Support Questions

Find answers, ask questions, and share your expertise

Not able to flume twitter data in to hdfs

avatar
Rising Star

Hello team,

I'm a programming enthusiast.I have downloaded twitter stream before but now i'm not able to do so.I'm using apache-flume-1.4 on my hadoop 2.3.0 and cdh 5.0.0.

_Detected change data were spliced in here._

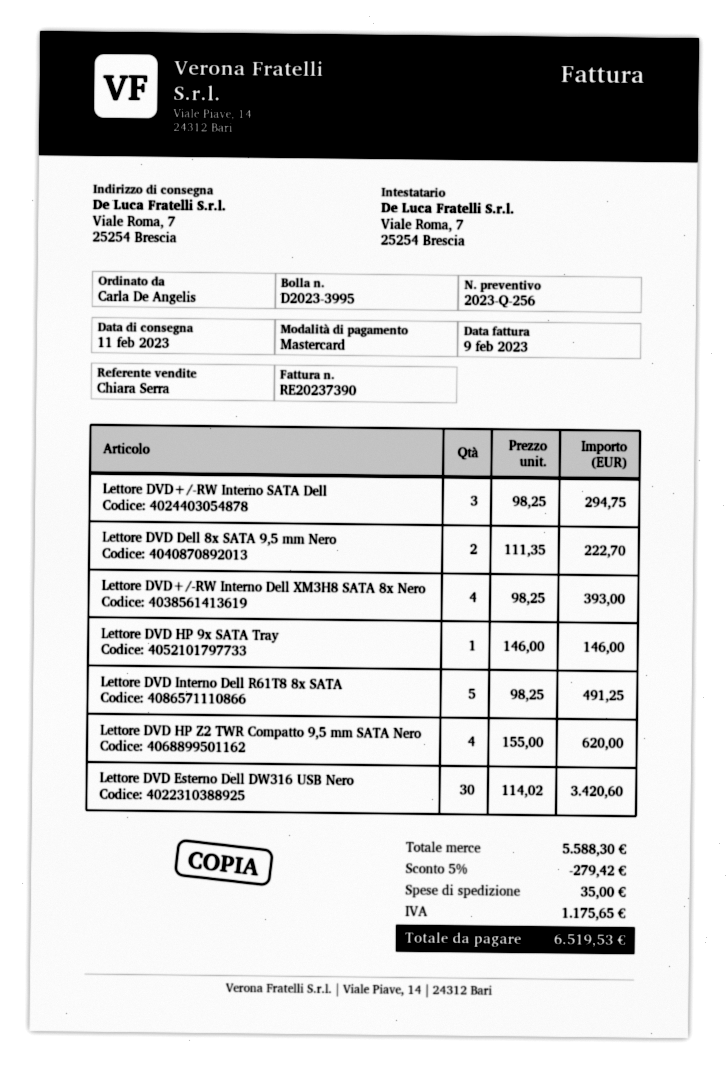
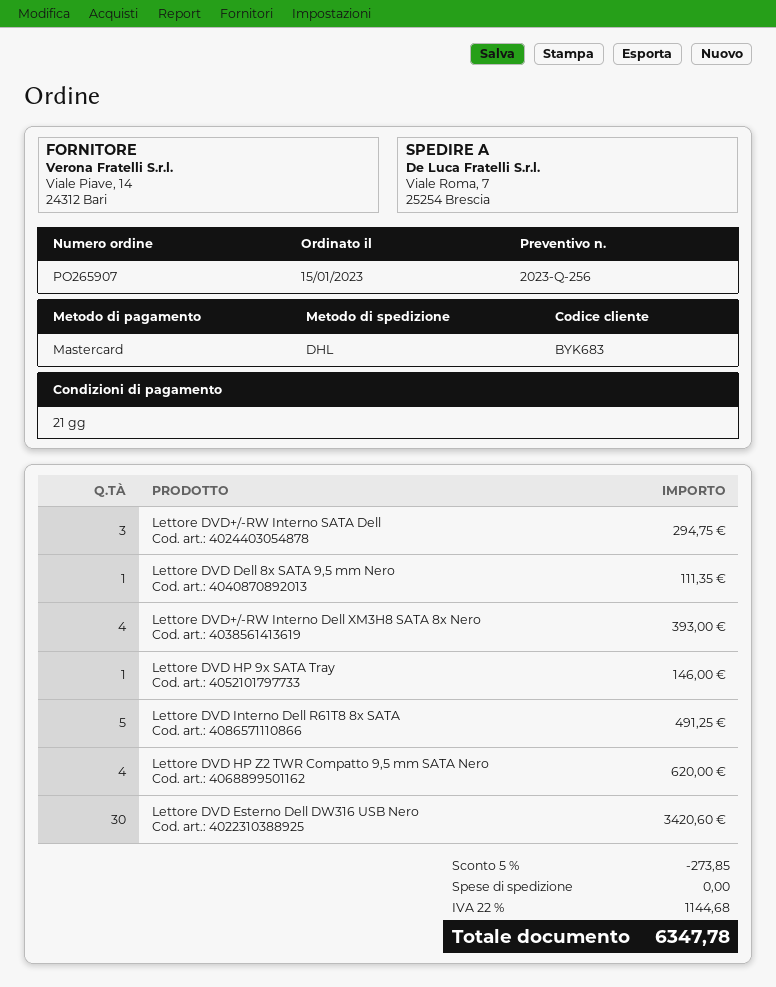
Lettore DVD Dell 8x SATA 9,5 mm Nero: 2 for 222.70 -> 1 for 111.35
discount: 5% = 279.42 -> 5% = 273.85
shipping: 35.00 -> 0.00
tax: 1175.65 -> 1144.68
total: 6519.53 -> 6347.78

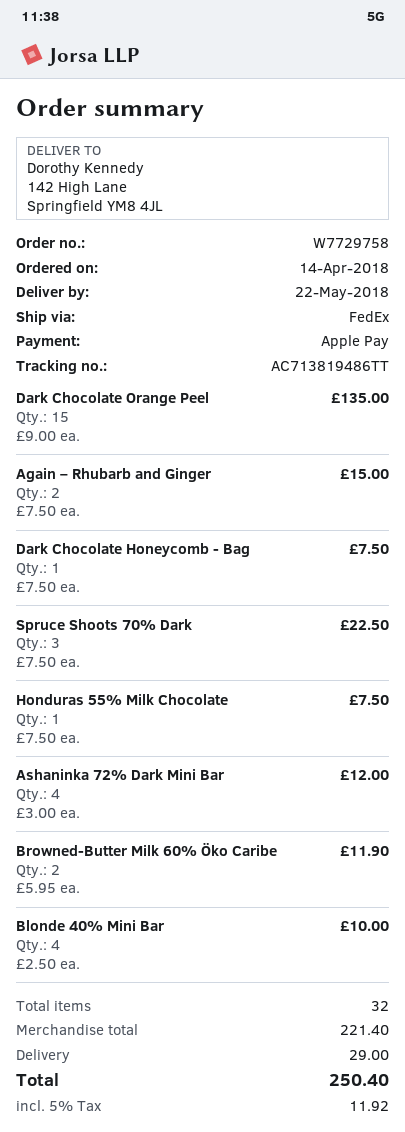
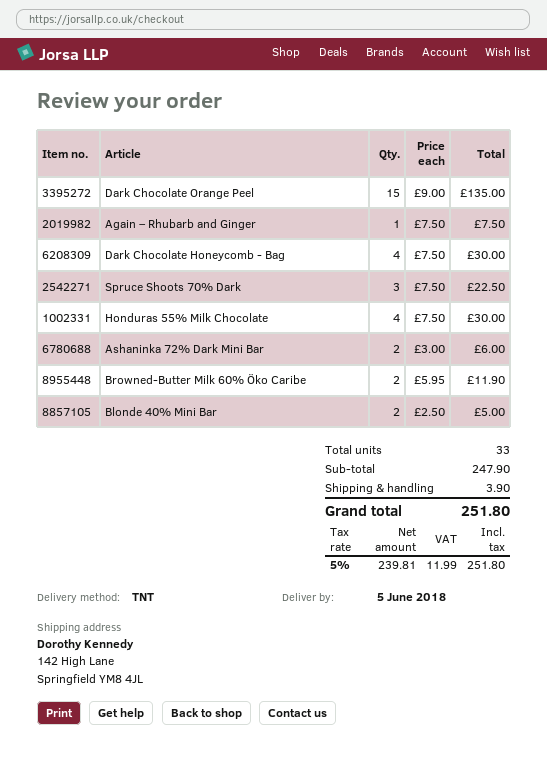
delivery date: 2018-05-22 -> 2018-06-05
shipping method: FedEx -> TNT
Again – Rhubarb and Ginger: 2 x 7.50 = 15.00 -> 1 x 7.50 = 7.50
Dark Chocolate Honeycomb - Bag: 1 x 7.50 = 7.50 -> 4 x 7.50 = 30.00
Honduras 55% Milk Chocolate: 1 x 7.50 = 7.50 -> 4 x 7.50 = 30.00
Ashaninka 72% Dark Mini Bar: 4 x 3.00 = 12.00 -> 2 x 3.00 = 6.00
Blonde 40% Mini Bar: 4 x 2.50 = 10.00 -> 2 x 2.50 = 5.00
total quantity: 32 -> 33
subtotal: 221.40 -> 247.90
shipping: 29.00 -> 3.90
tax: 5% = 11.92 -> 5% = 11.99
total: 250.40 -> 251.80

No matter how many times i've tried ,it is throwing the same error,

hadoop@ubuntu:~/hadoop/apache-flume-1.4.0-cdh5.0.0-bin$ ./bin/flume-ng agent -n TwitterAgent -c conf -f /home/hadoop/hadoop/apache-flume-1.4.0-cdh5.0.0-bin/conf/local.conf Dflume.root.logger=DEBUG,console -n TwitterAgent


Info: Sourcing environment configuration script /home/hadoop/hadoop/apache-flume-1.4.0-cdh5.0.0-bin/conf/flume-env.sh
Info: Including Hadoop libraries found via (/home/hadoop/hadoop/hadoop-2.3.0-cdh5.0.0/bin/hadoop) for HDFS access
Info: Excluding /home/hadoop/hadoop/hadoop-2.3.0-cdh5.0.0/share/hadoop/common/lib/slf4j-api-1.7.5.jar from classpath
Info: Excluding /home/hadoop/hadoop/hadoop-2.3.0-cdh5.0.0/share/hadoop/common/lib/slf4j-log4j12-1.7.5.jar from classpath
Info: Including HBASE libraries found via (/home/hadoop/hadoop/hbase-0.96.1.1-cdh5.0.0/bin/hbase) for HBASE access
Info: Excluding /home/hadoop/hadoop/hbase-0.96.1.1-cdh5.0.0/lib/slf4j-api-1.7.5.jar from classpath
Info: Excluding /home/hadoop/hadoop/hbase-0.96.1.1-cdh5.0.0/lib/slf4j-log4j12-1.7.5.jar from classpath
Info: Excluding /home/hadoop/hadoop/hadoop-2.3.0-cdh5.0.0/share/hadoop/common/lib/slf4j-api-1.7.5.jar from classpath
Info: Excluding /home/hadoop/hadoop/hadoop-2.3.0-cdh5.0.0/share/hadoop/common/lib/slf4j-log4j12-1.7.5.jar from classpath
+ exec /usr/lib/jvm/java-7-openjdk-amd64/bin/java -Xms100m -Xmx200m -Dcom.sun.management.jmxremote -cp '/home/hadoop/hadoop/apache-flume-1.4.0-cdh5.0.0-bin/conf:/home/hadoop/hadoop/apache-flume-1.4.0-cdh5.0.0-bin/lib/*:/home/hadoop/hadoop/apache-flume-1.4.0-cdh5.0.0-bin/lib/flume-sources-1.0-SNAPSHOT.jar:/home/hadoop/hadoop/hadoop-2.3.0-cdh5.0.0/etc/hadoop:/home/ha.....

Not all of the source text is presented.